Estudos apontam para os impactos desse comportamento. Uma pesquisa publicada na revista JAMA Pediatrics revelou que, a cada minuto adicional de exposição das crianças a telas, houve uma redução de 6,6 palavras emitidas pelos pais e 4,9 vocalizações pelas crianças. Além disso, registrou-se uma interação verbal a menos entre adultos e crianças.
No Brasil, a pesquisa TIC Kids Online Brasil 2024 indicou que 93% das crianças e adolescentes entre 9 e 17 anos são usuários da internet, sendo que 98% acessam por meio de um celular próprio. Além disso, 16% afirmaram que já se sentiram mal por não estar conectados, e 15% relataram ter deixado de comer ou dormir devido ao uso da internet.
A supervisão parental também apresenta desafios.

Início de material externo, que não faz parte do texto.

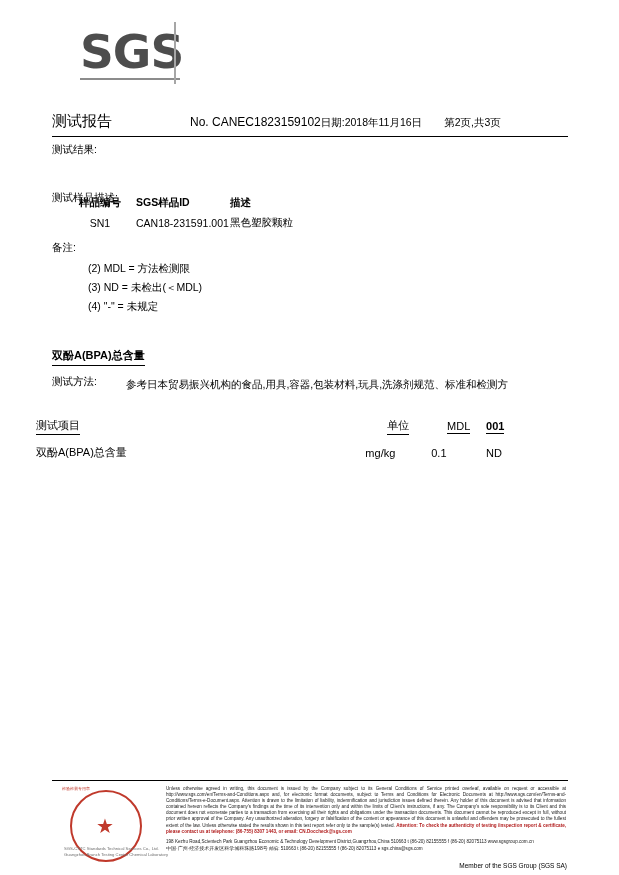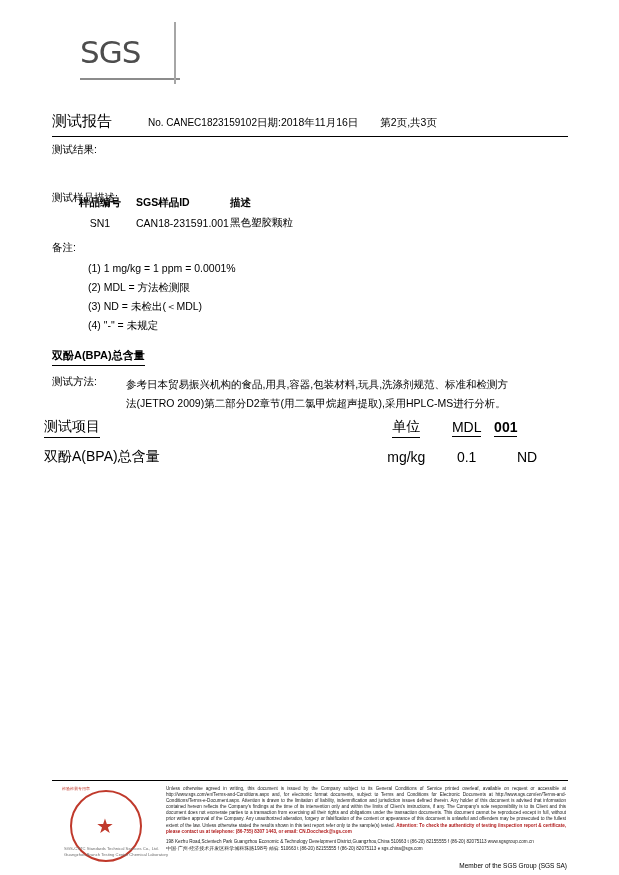--- a/index.html
+++ b/index.html
@@ -31,8 +31,8 @@
   }
   .logo-text {
     font-family: "DejaVu Sans", sans-serif;
-    font-weight: normal;
-    font-size: 31px;
+    font-weight: bold;
+    font-size: 47px;
     letter-spacing: -1px;
     color: #4d4d4d;
     line-height: 44px;

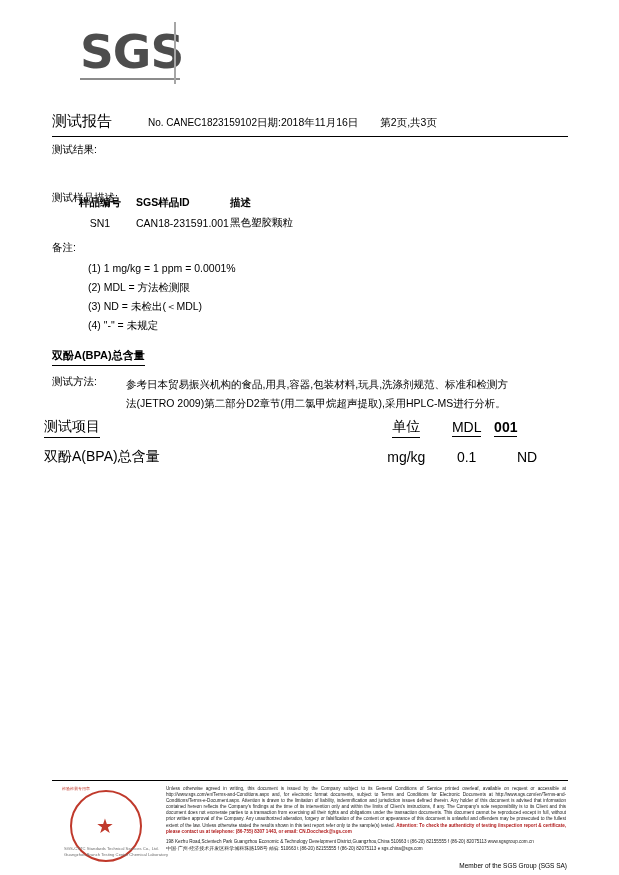--- a/index.html
+++ b/index.html
@@ -67,8 +67,8 @@
     white-space: nowrap;
   }
   .report-no {
-    font-size: 10px;
-    margin-left: 36px;
+    font-size: 12px;
+    margin-left: 78px;
     white-space: nowrap;
   }
   .report-date {

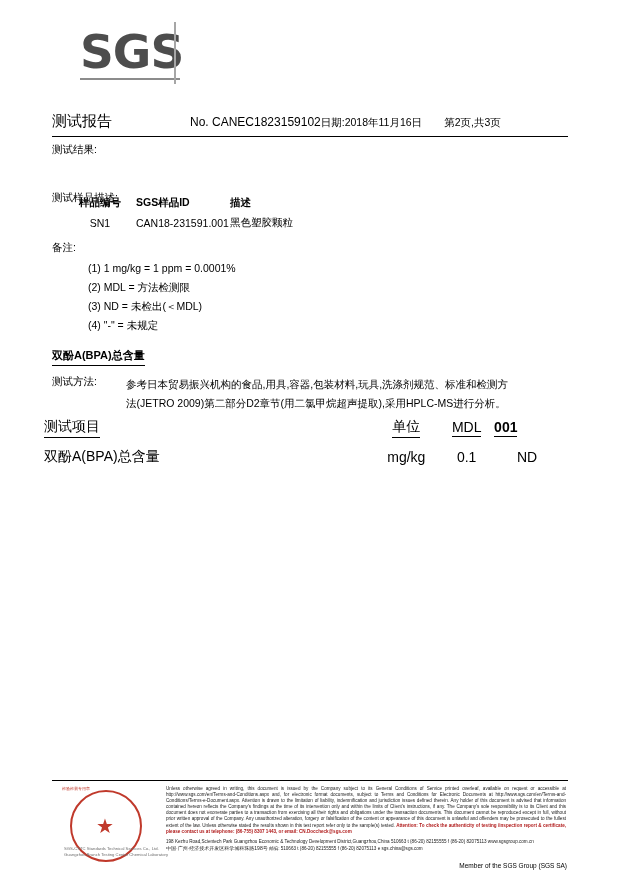--- a/index.html
+++ b/index.html
@@ -318,7 +318,6 @@
 
   <div class="remarks-label">备注:</div>
   <div class="remarks-list">
-    <div>(1) 1 mg/kg = 1 ppm = 0.0001%</div>
     <div>(2) MDL = 方法检测限</div>
     <div>(3) ND = 未检出(＜MDL)</div>
     <div>(4) "-" = 未规定</div>

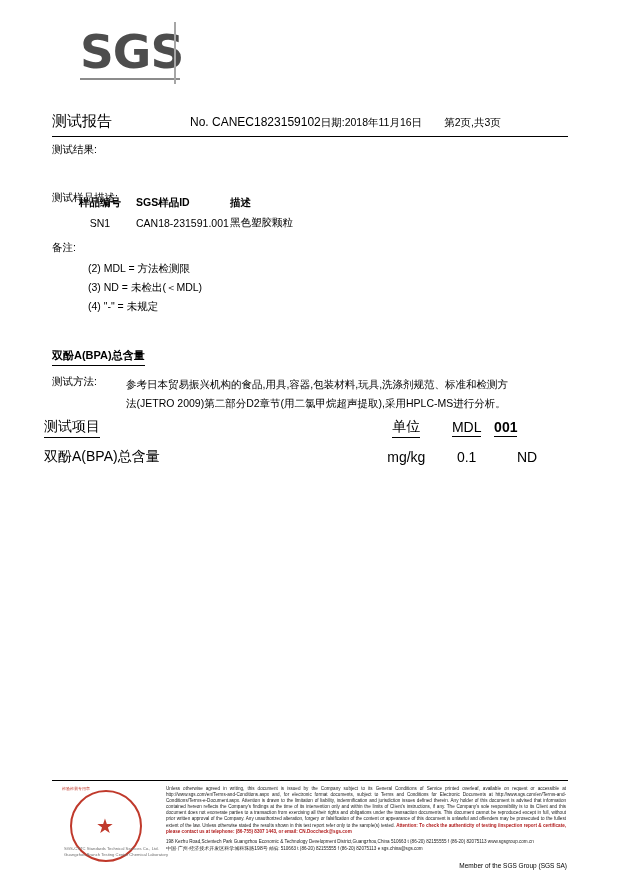--- a/index.html
+++ b/index.html
@@ -327,7 +327,6 @@
   <div class="method-label">测试方法:</div>
   <div class="method-text">
     <div>参考日本贸易振兴机构的食品,用具,容器,包装材料,玩具,洗涤剂规范、标准和检测方</div>
-    <div>法(JETRO 2009)第二部分D2章节(用二氯甲烷超声提取),采用HPLC-MS进行分析。</div>
   </div>
 
   <table class="res-table">

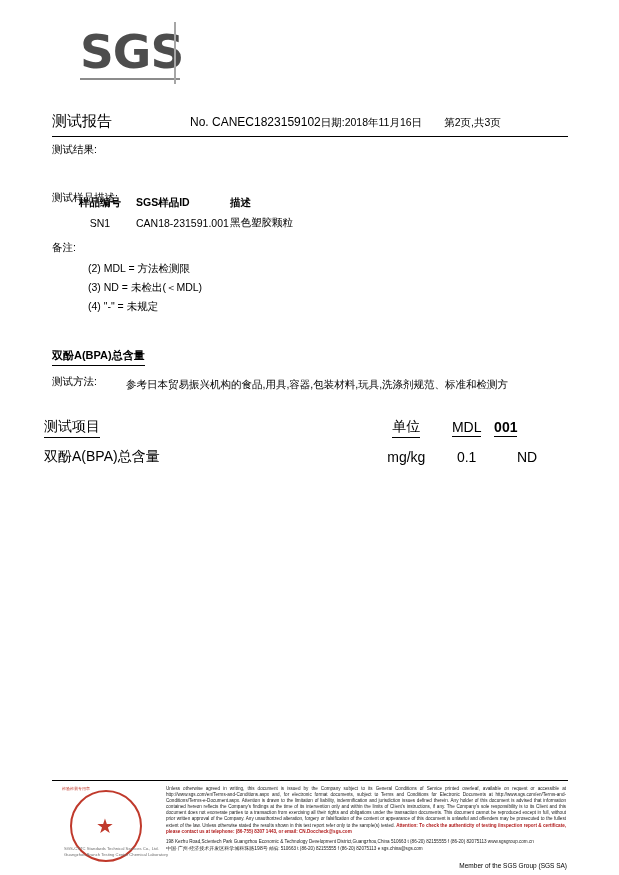--- a/index.html
+++ b/index.html
@@ -168,10 +168,10 @@
   
   .res-table {
     position: absolute;
-    left: 44px;
+    left: 36px;
     top: 418px;
     width: 516px;
-    font-size: 14px;
+    font-size: 11px;
     border-collapse: collapse;
   }
   .res-table th {

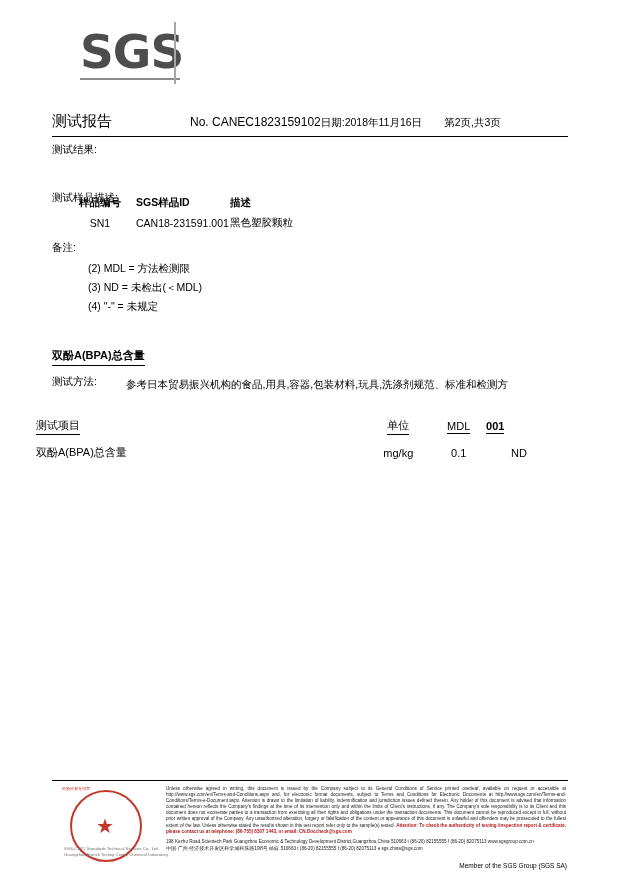--- a/index.html
+++ b/index.html
@@ -193,7 +193,7 @@
   .th-mdl    { text-align: center; width: 50px; }
   .th-001    { text-align: left; width: 60px; }
   .td-item   { text-align: left; }
-  .td-unit, .td-mdl, .td-001 { text-align: center; }
+  .td-unit, .td-mdl, .td-001 { }
   .under-bold { font-weight: bold; }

A mesma pesquisa revelou que mais de 60% dos pais ou responsáveis monitoram frequentemente o uso dos celulares dos filhos, com porcentagens mais altas entre crianças de 9 a 10 anos (80%) e menores entre adolescentes de 15 a 17 anos (40%).
Especialistas alertam para as consequências desse distanciamento e destacam que o uso excessivo de telas pode prejudicar o desenvolvimento de habilidades sociais, emocionais e cognitivas, afetando a atenção, memória, aprendizado e criatividade das crianças.
A era digital trouxe inúmeros benefícios, mas também desafios para as relações familiares. Promover momentos de qualidade, longe das distrações digitais, é necessário para fortalecer os laços afetivos e garantir o desenvolvimento saudável das crianças.